Please, read the documentation:
https://www.gaia-gis.it/fossil/libspatialite/wiki?name=misc-docs

you'll surely find many examples about this topic

bye Sandro

Damien

unread,
Dec 9, 2011, 11:33:41 AM12/9/11
to spatiali...@googlegroups.com
Thanks for your answer,

I have looked into the spatialite cookbook, but I didn't find a step-by-step explanation on what happens when I intersect two layers.

About the R*Tree spatial index, I read in the cookbook that this is a useful tool if I want to look into precise parts of my my db, but if I have to to things to the entire database, it is said that this index will increase the necessary time.
Is it true?

To help you, here is the query I launched two days ago:

INSERT INTO inter( id, cover, geometry )
        SELECT
           grid.ID as id,
           cover_utm.COV as cover,
           ST_Multi( ST_Intersection(grid.geometry,cover_utm.geometry) )
        FROM grid, cover_utm
        WHERE st_intersects(grid.geometry,cover_utm.geometry)

 

a.fu...@lqt.it

unread,
Dec 9, 2011, 3:17:36 PM12/9/11
to spatiali...@googlegroups.com
> ... the query I launched two days ago ...
>

this is an absolute RED ALARM; a well designed Spatial SQL
query very difficultly requires more than few minutes
to complete.
an execution time of *TWO* days surely is a strong signal
of some very badly written and poorly optimized SQL query.
and the reason for this is absolutely clear: you don't
use at all any Spatial Index.

> I read in the cookbook that this is a useful tool if I want

> to look into precise parts of my db
>

and this one exactly is your goal: you obviously don't
want to actually evaluate ST_Intersects for every possible
candidate pair, because this will be intolerably slow.

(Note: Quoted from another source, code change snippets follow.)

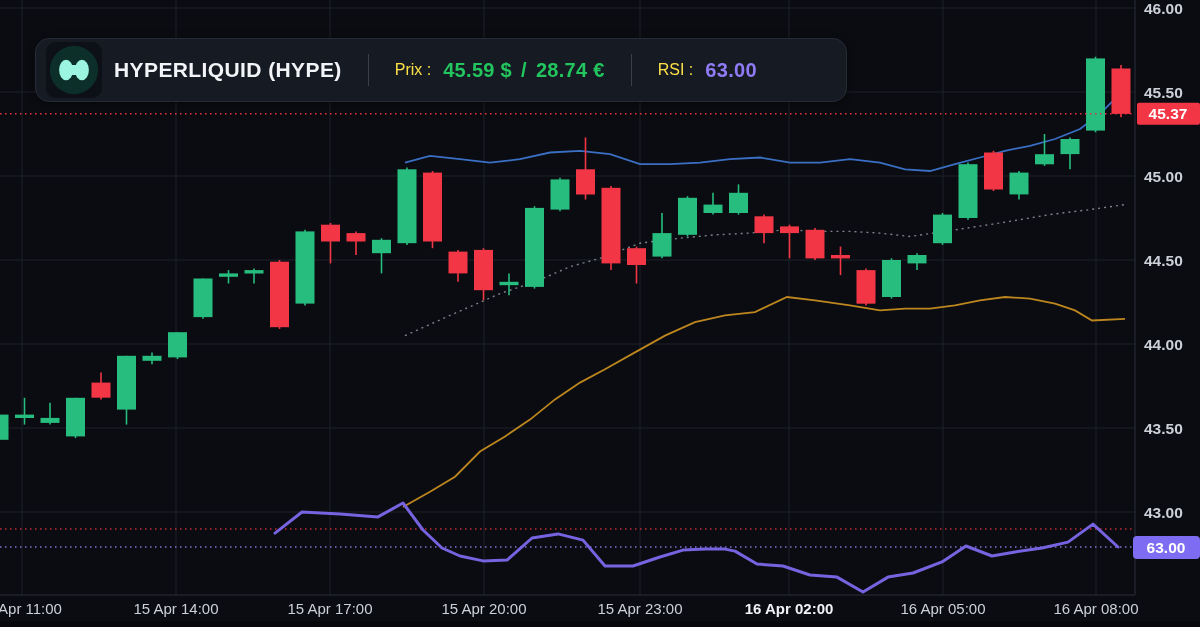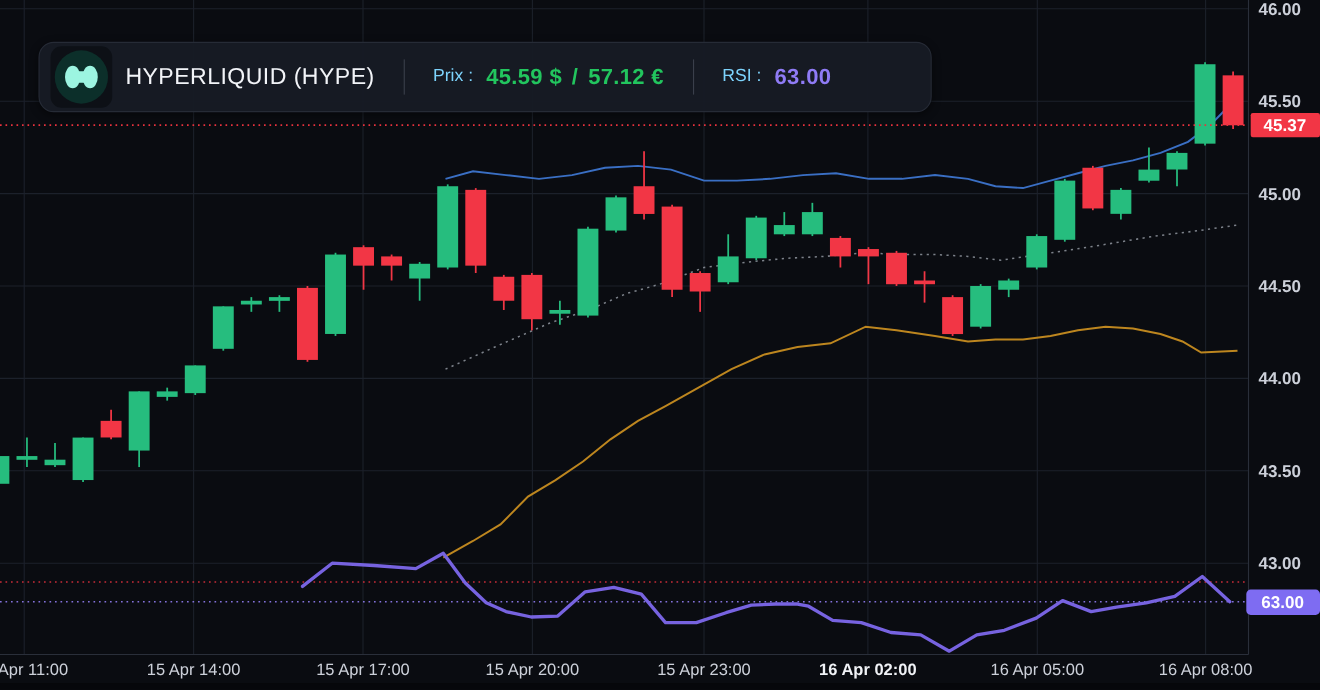--- a/index.html
+++ b/index.html
@@ -8,23 +8,23 @@
   .stage { position:relative; width:1200px; height:627px; background:#0a0c11; }
   svg#chart { position:absolute; left:0; top:0; }
   .header {
     position:absolute; left:35px; top:38px; width:812px; height:64px;
     background:rgba(23,27,36,0.97); border:1px solid #262b36; border-radius:14px;
     display:flex; align-items:center; padding:0 22px 0 10px; z-index:5;
     box-shadow:0 2px 8px rgba(0,0,0,0.45);
   }
   .logo-tile { width:56px; height:56px; border-radius:10px; background:#0d1016;
     display:flex; align-items:center; justify-content:center; flex:0 0 auto; }
-  .title { color:#f2f4f8; font-size:21px; font-weight:normal; letter-spacing:0.4px; margin-left:12px; }
+  .title { color:#f2f4f8; font-size:21px; font-weight:bold; letter-spacing:0.4px; margin-left:12px; }
   .hdr-divider { width:1px; height:32px; background:#3a3f4b; margin:0 26px; flex:0 0 auto; }
-  .lbl { font-size:16px; color:#7dd3fc; margin-right:12px; }
+  .lbl { font-size:16px; color:#fde047; margin-right:12px; }
   .val-green { font-size:20px; font-weight:bold; color:#22c55e; letter-spacing:0.3px; }
   .val-green.sep { margin:0 9px; }
   .val-purple { font-size:20px; font-weight:bold; color:#8f7bf5; letter-spacing:0.3px; }
   .bottom-strip { position:absolute; left:0; bottom:0; width:1200px; height:6px; background:#06070b; z-index:4; }
 </style>
 </head>
 <body>
 
 <div class="stage">
 
@@ -173,20 +173,20 @@
           <ellipse cx="37.5" cy="29" rx="7.5" ry="11"></ellipse>
           <rect x="20" y="23.5" width="18" height="11" rx="5.5"></rect>
         </g>
       </svg>
     </div>
     <div class="title">HYPERLIQUID (HYPE)</div>
     <div class="hdr-divider"></div>
     <span class="lbl">Prix :</span>
     <span class="val-green">45.59 $</span>
     <span class="val-green sep">/</span>
-    <span class="val-green">57.12 €</span>
+    <span class="val-green">28.74 €</span>
     <div class="hdr-divider"></div>
     <span class="lbl">RSI :</span>
     <span class="val-purple">63.00</span>
   </div>
 
   <div class="bottom-strip"></div>
 </div>
 
 </body></html>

so you have to intelligently use the Spatial Index in
order to actually evaluate ST_Intersects only for the
(few) pairs whose MBRs actually overlaps.
and you can do such a thing inserting an appropriate
sub-query based on the Spatial Index.

more or less, something like the following SQL sample:

SELECT ln.line_id AS line_id, pg.polyg_id AS polyg_id
FROM lines AS ln, polygons AS pg
WHERE ST_Intersects(ln.geometry, pg.geometry)
AND ln.ROWID IN
(
SELECT ROWID FROM SpatialIndex
WHERE f_table_name = 'lines'
AND search_frame = pg.geometry
)

in my own test DB:
- "lines" contains about one hundredth thousand features
- "polygons" contains about ten thousand features
- the above query completed in about 2 minutes
- I've then computed a raw estimation; the same query
(omitting to define the Spatial Index subquery) will
probably take about 40 hours to complete

PLEASE, CAREFULLY READ THE DOCUMENTATION ABOUT SPATIAL
INDEX USAGE IN SPATIALITE
it's absolutely a different thing than in PostGis ;-)

bye Sandro

Damien

unread,
Dec 14, 2011, 5:07:23 AM12/14/11
to spatiali...@googlegroups.com
Hello again!

I followed your advice and adopted a step-by-step approach to my problem, beginning with a methodical reading of the cookbook. I launched my final query and it's still running after 20 minutes, then I think I screwed something :D

Could you please have a eye on my query and tell me where the problem is ?
You can find here a screenshot of my spatialite gui so you have the details of my tables' structure.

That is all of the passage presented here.